A cet égard, il est permis de se demander si le gouvernement flamand lit ses propres rapports… Le premier « Monitoring du soutien à la transition climatique au sein de la population flamande » réalisé par le Vlaams Planbureau voor Omgeving (Agence flamande de planification environnementale) a été publié récemment. Les résultats de cette étude confirment exactement le contraire de ce que l’on prétend sans cesse, en l’occurrence qu’une politique climatique ambitieuse ne susciterait pas l’enthousiasme. Trois quarts des sondés ont ainsi affirmé être tout à fait prêts à s’investir dans une approche ferme de la crise climatique. Ce monitoring confirme ce que les enquêtes internationales ont déjà démontré à maintes reprises. Dans une étude évaluée par des pairs et publiée par
, près de 90 % des citoyens belges indiquent qu’ils considèrent une politique climatique ambitieuse comme importante et que leur gouvernement devrait en faire plus pour lutter contre la crise climatique.
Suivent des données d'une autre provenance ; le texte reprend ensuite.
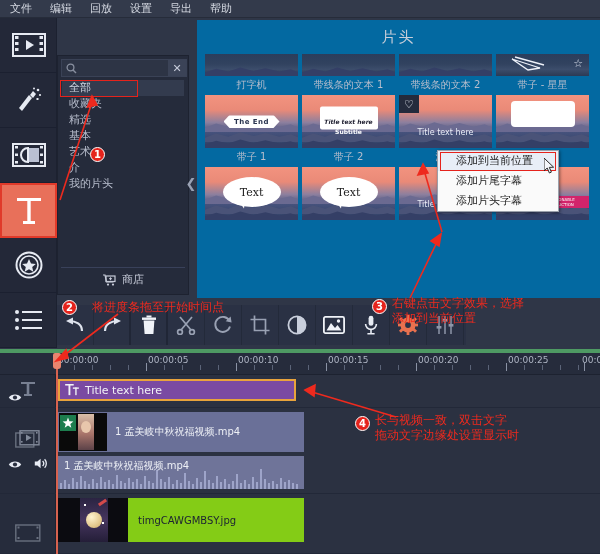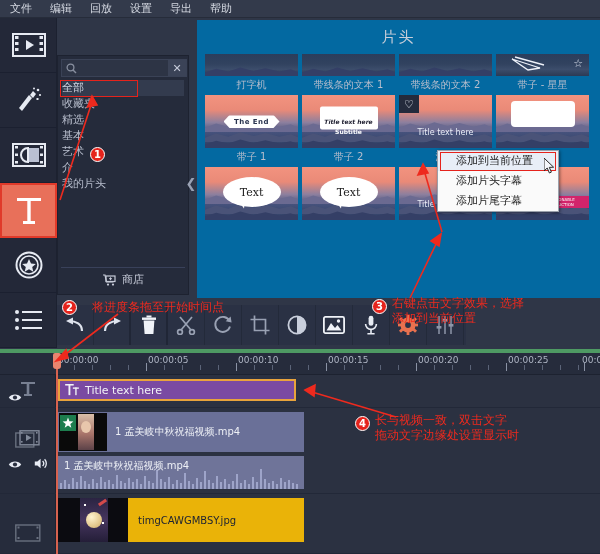--- a/index.html
+++ b/index.html
@@ -45,21 +45,21 @@
   }
   .searchrow .sicon { margin-left:4px; opacity:.75; }
   .searchrow .xbtn {
     position:absolute; right:0; top:0; width:18px; height:16px;
     background:#3b4357; color:#c8cddb; font-size:11px;
     display:flex; align-items:center; justify-content:center;
   }
   .catlist { position:absolute; left:4px; top:24px; width:122px; }
   .cat {
     height:16px; line-height:16px; color:#b9bfce; font-size:11px;
-    padding-left:0;
+    padding-left:7px;
   }
   .cat.active { background:#333b4e; color:#cfd4e0; }
   .cat-hi {
     position:absolute; left:2px; top:24px; width:78px; height:17px;
     border:1.5px solid #e5231c; pointer-events:none;
   }
   .storebar {
     position:absolute; left:3px; bottom:3px; width:124px; height:24px;
     border-top:1px solid #39415a;
     display:flex; align-items:center; justify-content:center; gap:6px;
@@ -229,21 +229,21 @@
   }
   .clip-video .vthumb { width:48px; height:38px; background:#0a0a0a; position:relative;
     flex:none; margin-left:1px; }
   .clip-audio {
     position:absolute; left:58px; top:48px; width:246px; height:33px;
     background:#6f7499; overflow:hidden;
   }
   .clip-audio .alabel { position:absolute; left:6px; top:3px; color:#eef0f6; font-size:10px; z-index:2;}
   .clip-img {
     position:absolute; left:58px; top:4px; width:246px; height:44px;
-    background:#eab308; display:flex; align-items:center;
+    background:#84cc16; display:flex; align-items:center;
     color:#1c2233; font-size:10px;
   }
   .clip-img .ithumb { width:70px; height:44px; background:#0b0b10; position:relative; flex:none; }
   .clip-img .ilabel { margin-left:10px; }
 
   
   .ann { position:absolute; color:#ee2a1e; font-size:12px; line-height:15px; z-index:30; }
   .badge {
     position:absolute; width:15px; height:15px; border-radius:50%;
     background:#e5231c; color:#fff; font-size:10px; font-weight:bold;
@@ -496,22 +496,22 @@
             <span class="s1">STUDIO</span>
             <span class="s2">FASHIONABLE PRODUCTION</span>
           </div>
         </div>
       </div>
     </div>
   </div>
 
   <div class="ctxmenu">
     <div class="ctxitem hl">添加到当前位置</div>
+    <div class="ctxitem">添加片尾字幕</div>
     <div class="ctxitem">添加片头字幕</div>
-    <div class="ctxitem">添加片尾字幕</div>
   </div>
   <div class="ctx-hi"></div>
   <svg class="cursor-arrow" width="12" height="16" viewBox="0 0 12 16">
     <polygon points="0,0 0,13 3.2,10 5.4,15 7.4,14.1 5.3,9.4 9.6,9.2" fill="#f5f7fb" stroke="#2a2a2a" stroke-width="1"></polygon>
   </svg>
 
   <div class="toolbar">
     <div class="tool">
       <svg width="20" height="16" viewBox="0 0 20 16">
         <path d="M17 14 C17 7 11 4 4 4" fill="none" stroke="#dfe4ee" stroke-width="2.2"></path>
On peut se demander combien d’études il faudra pour finalement prendre au sérieux la conclusion qui en résulte systématiquement : oui, les gens sont préoccupés par la crise climatique et oui, ils pensent que les gouvernements doivent et peuvent en faire plus. Pour le « peuple », que les politiciens écoutent si volontiers en période électorale, l’action climatique pourrait être nettement plus ambitieuse. C’est exactement ce que le Collège des juges de la Cour d’appel de Bruxelles a imposé aux différents gouvernements belges dans son arrêt climat du 30 novembre 2023. D’ici à 2030, les émissions de gaz à effet de serre du pays doivent être réduites d’au moins 55 % par rapport aux émissions de 1990. Dans six ans, donc.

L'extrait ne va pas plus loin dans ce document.